### Data extracts

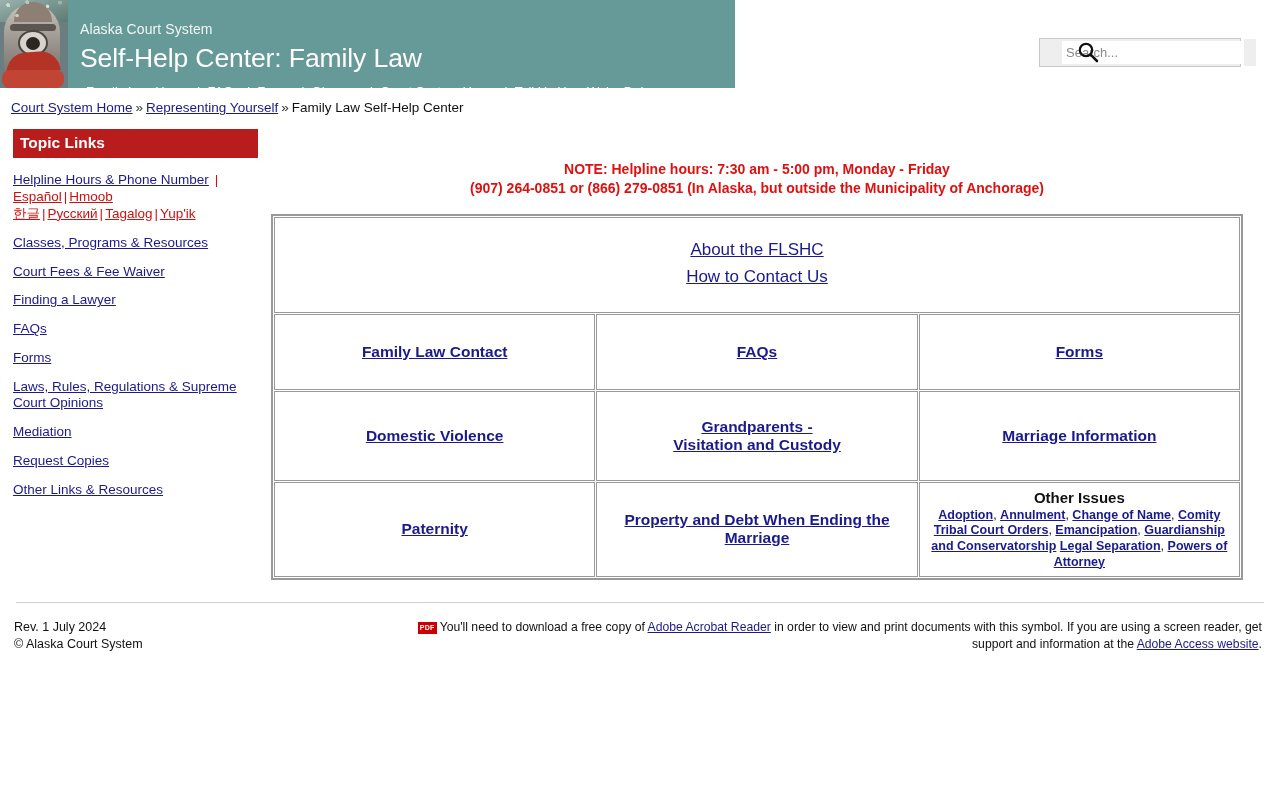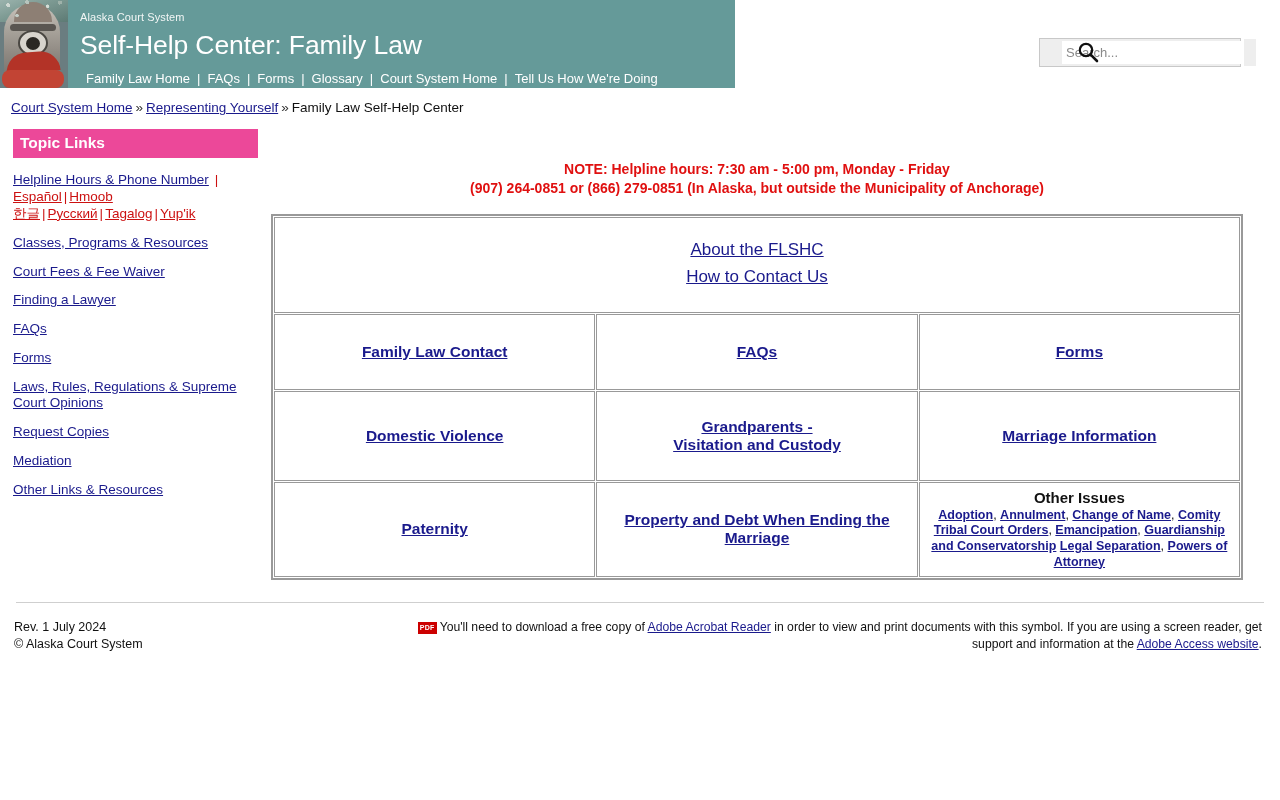--- a/index.html
+++ b/index.html
@@ -83,9 +83,9 @@
   }
   .hdr-agency {
     color: #f2f6f5;
-    font-size: 11px;
+    font-size: 14px;
     line-height: 1;
-    padding-top: 12px;
+    padding-top: 22px;
     letter-spacing: 0.1px;
   }
   .hdr-title {

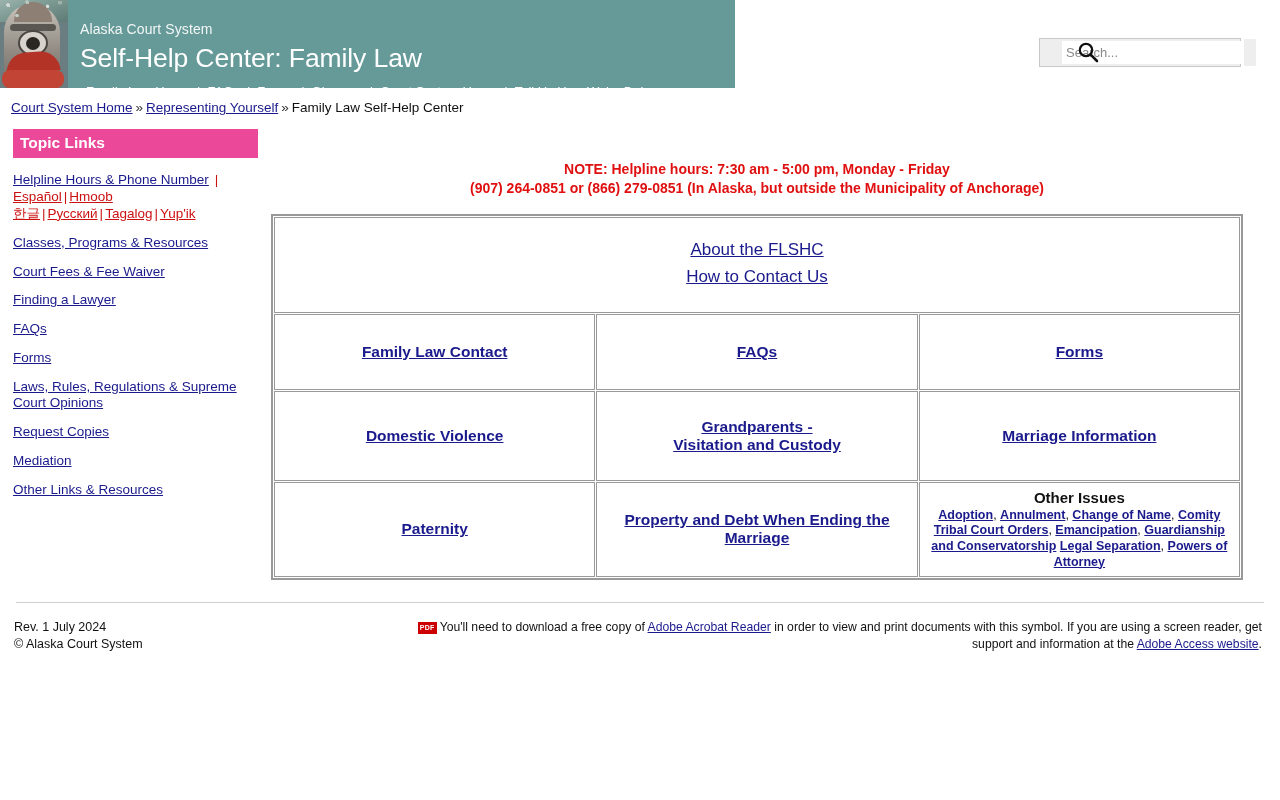--- a/index.html
+++ b/index.html
@@ -164,7 +164,7 @@
   }
   .sidebar { width: 268px; flex: 0 0 268px; padding-left: 13px; }
   .topic-bar {
-    background: #ec4899;
+    background: #b91c1c;
     color: #ffffff;
     font-size: 15.5px;
     font-weight: bold;

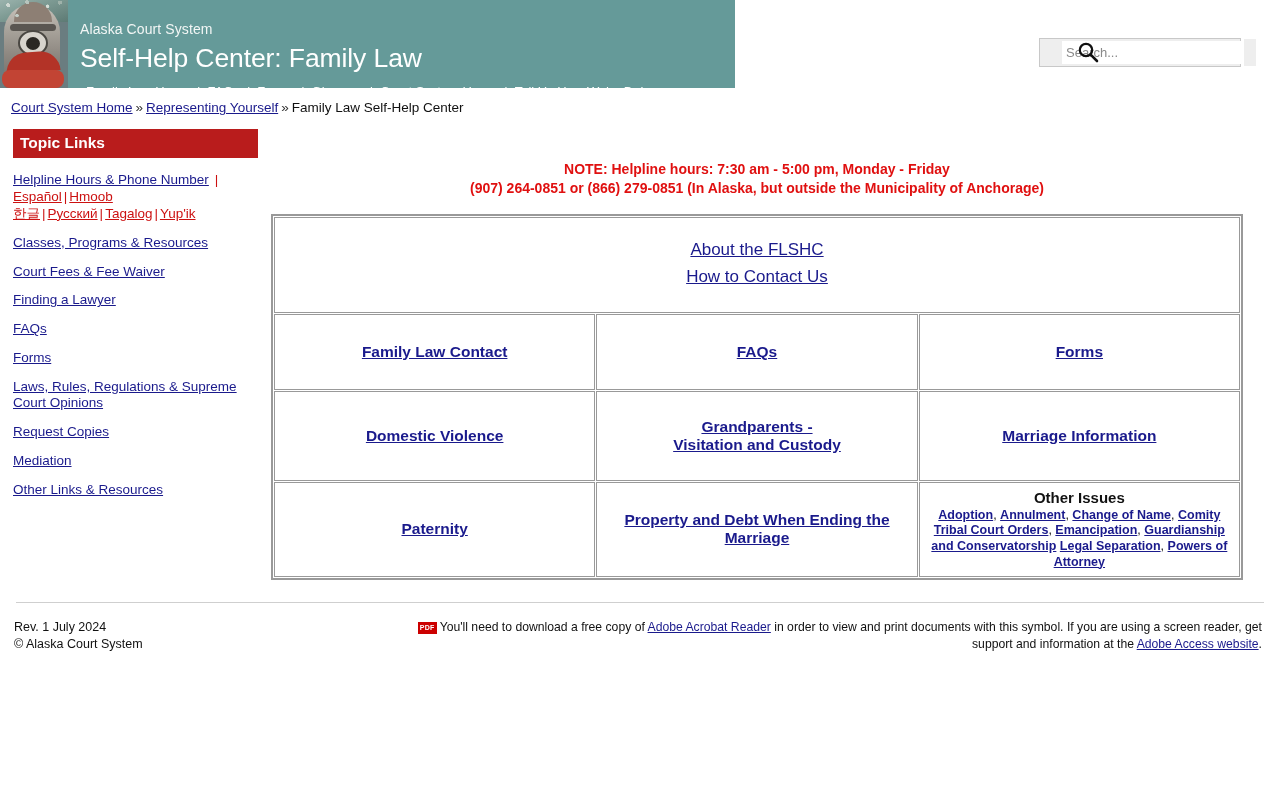--- a/index.html
+++ b/index.html
@@ -334,8 +334,8 @@
       <div class="topic-item"><a href="#">FAQs</a></div>
       <div class="topic-item"><a href="#">Forms</a></div>
       <div class="topic-item"><a href="#">Laws, Rules, Regulations &amp; Supreme Court Opinions</a></div>
+      <div class="topic-item"><a href="#">Mediation</a></div>
       <div class="topic-item"><a href="#">Request Copies</a></div>
-      <div class="topic-item"><a href="#">Mediation</a></div>
       <div class="topic-item"><a href="#">Other Links &amp; Resources</a></div>
     </div>
   </div>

### Task brief
Start to finish, write out the data above exactly, omitting all pictures.

### Solution
--- a/index.html
+++ b/index.html
@@ -83,9 +83,9 @@
   }
   .hdr-agency {
     color: #f2f6f5;
-    font-size: 11px;
+    font-size: 14px;
     line-height: 1;
-    padding-top: 12px;
+    padding-top: 22px;
     letter-spacing: 0.1px;
   }
   .hdr-title {

--- a/index.html
+++ b/index.html
@@ -164,7 +164,7 @@
   }
   .sidebar { width: 268px; flex: 0 0 268px; padding-left: 13px; }
   .topic-bar {
-    background: #ec4899;
+    background: #b91c1c;
     color: #ffffff;
     font-size: 15.5px;
     font-weight: bold;

--- a/index.html
+++ b/index.html
@@ -334,8 +334,8 @@
       <div class="topic-item"><a href="#">FAQs</a></div>
       <div class="topic-item"><a href="#">Forms</a></div>
       <div class="topic-item"><a href="#">Laws, Rules, Regulations &amp; Supreme Court Opinions</a></div>
+      <div class="topic-item"><a href="#">Mediation</a></div>
       <div class="topic-item"><a href="#">Request Copies</a></div>
-      <div class="topic-item"><a href="#">Mediation</a></div>
       <div class="topic-item"><a href="#">Other Links &amp; Resources</a></div>
     </div>
   </div>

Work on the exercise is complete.